The second half of the day featured USM professor Lisa Hibl, who led some exercises on writing. Lisa began with some poignant excerpts by Atul Gawande, Richard Seltzer, and Anatole Broyard on writing about illness. Then she read a few pieces of literature, two of which were by Walt Whitman and Emily Dickinson and two that were by contemporary authors comparing animals to humans in some way.

The Whitman piece is called “The Wound-Dresser” from his 1865 Drum-Taps collection. The Dickinson poem is “One need not be a chamber–to be haunted–.” I’m a huge Whitman and Dickinson fan–have been since Wendy Barker’s senior seminar at the University of Texas at San Antonio on Whitman and Dickinson. 🙂 The first section of Whitman poem (there are four) has an amazing final couplet that relates to what we were addressing:

What stays with you latest and deepest? of curious panics,

Of hard-fought engagements or sieges tremendous what deepest remains?

What stays with you? Which experiences, things, people in life are so important that you return to them again and again? Are there thoughts or feelings about them are so deep that it might be difficult to bring it all to the surface?
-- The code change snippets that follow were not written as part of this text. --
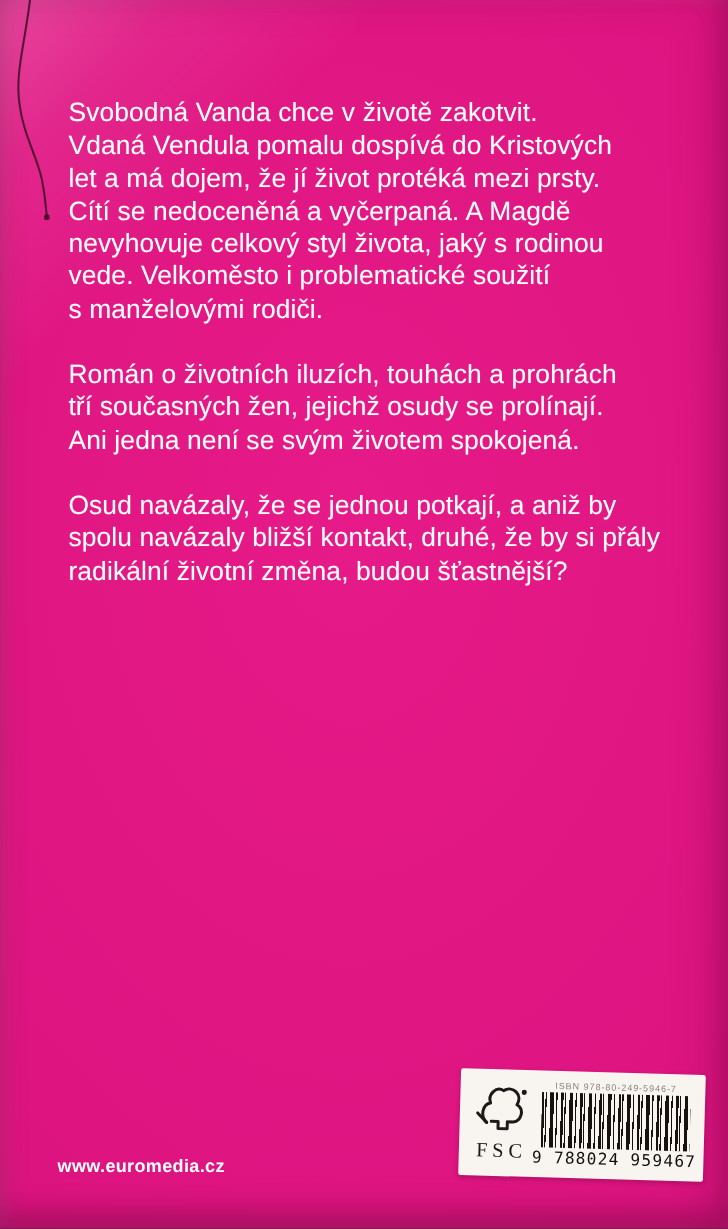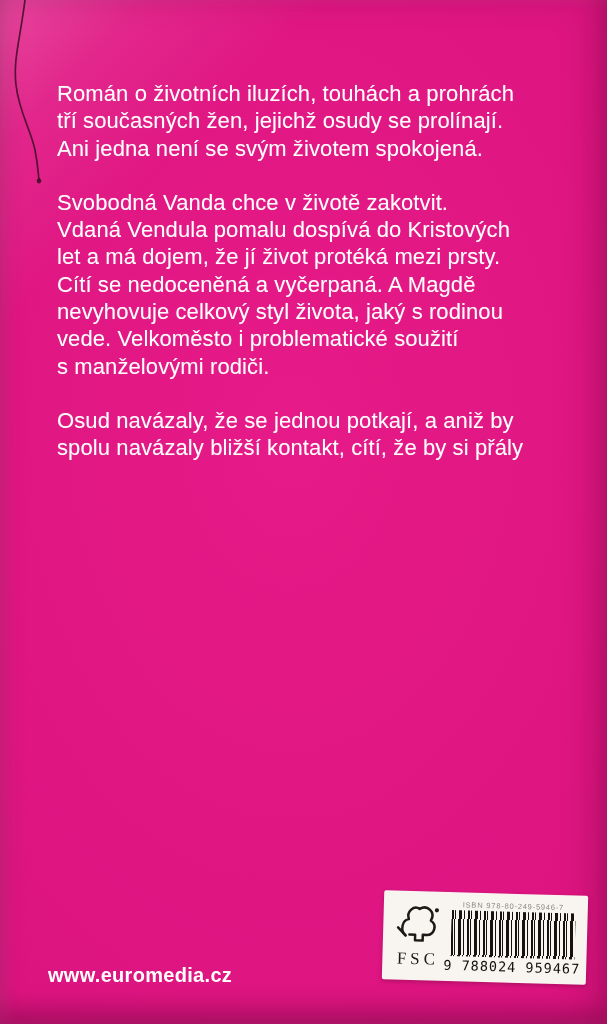"Román o životních iluzích, touhách" div.para { order: before "Svobodná Vanda chce v životě" -> after "Svobodná Vanda chce v životě" }
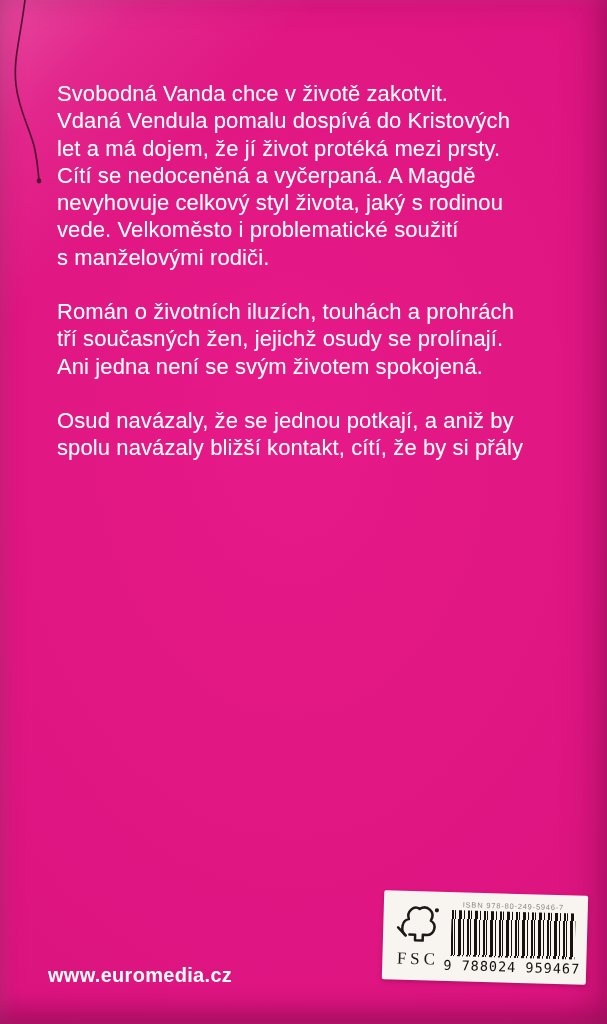"spolu navázaly bližší kontakt, cítí," div.line { text: cítí -> druhé }
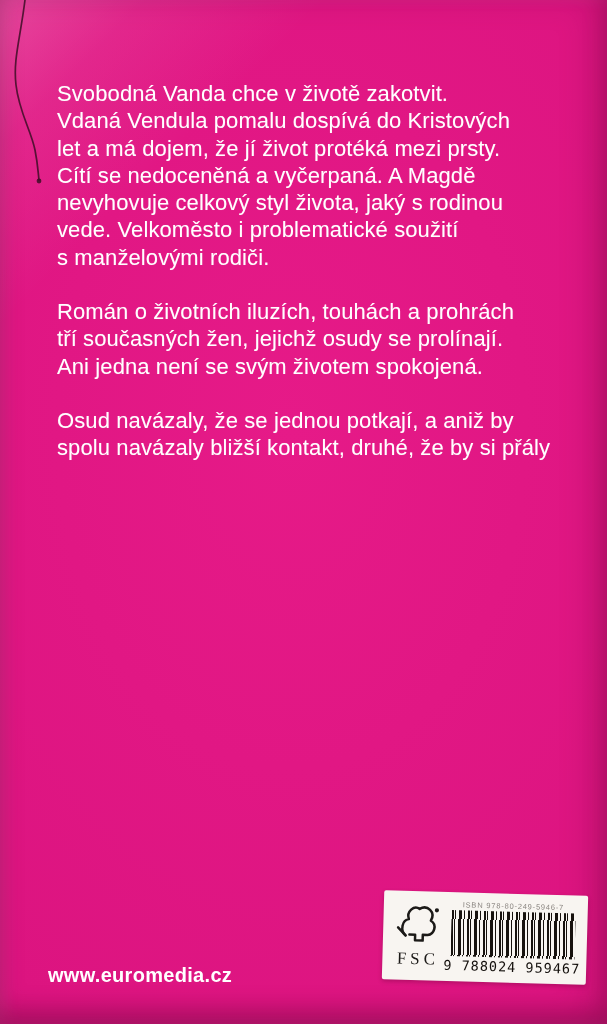"radikální životní změna, budou" div.line { html: none -> <div>radikální životní změna, budou šťastnější?</div> }
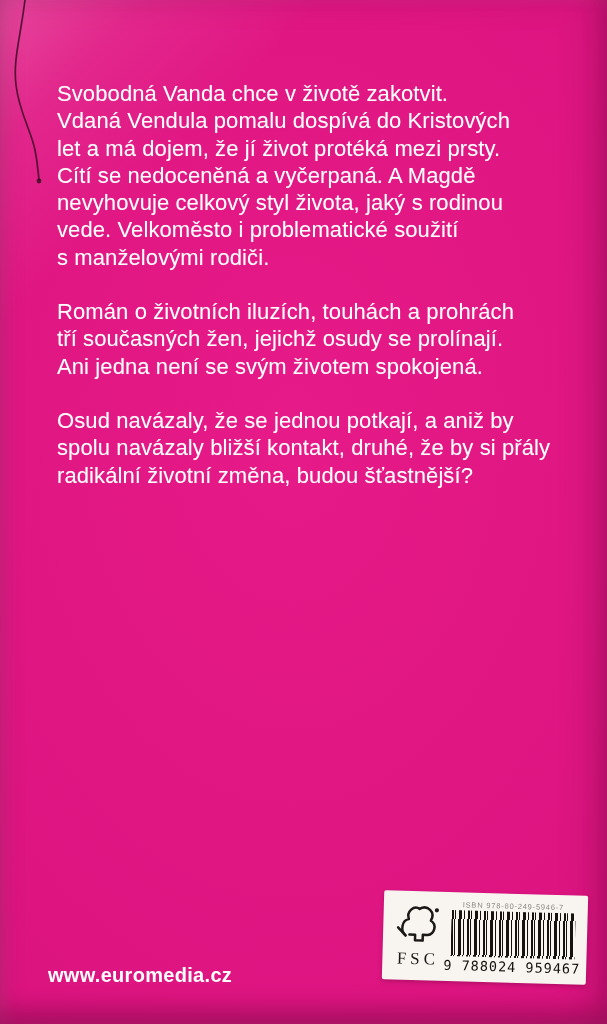"www.euromedia.cz" .website { font-size: 20px -> 15px }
The Dickinson poem is one I have not read in a while, but it fits perfectly with my monsters book. There are monsters of the mind much scarier than what you might find outside of yourself:

One need not be a chamber—to be haunted—
One need not be a House—
The Brain—has Corridors surpassing 
Material Place—

Ourself—behind Ourself—Concealed—
Should startle—most—
Assassin—hid in Our Apartment—
Be Horror’s least—

The Prudent—carries a Revolver—
He bolts the Door, 
O’erlooking a Superior Spectre
More near—

Dickinson is my favorite poet. I mean I read her work for fun. When I was an undergrad I became obsessed with her work–read it all! Returning to it is such a delight as it felt like Lisa picked this poem just for me–she didn’t. 🙂 Dickinson reminds us that we are our minds; our minds are the monsters. We make the monsters, and they are closer than we think. How do we grapple with those monsters? When can we do this in writing? (I know I did this in my memoir.)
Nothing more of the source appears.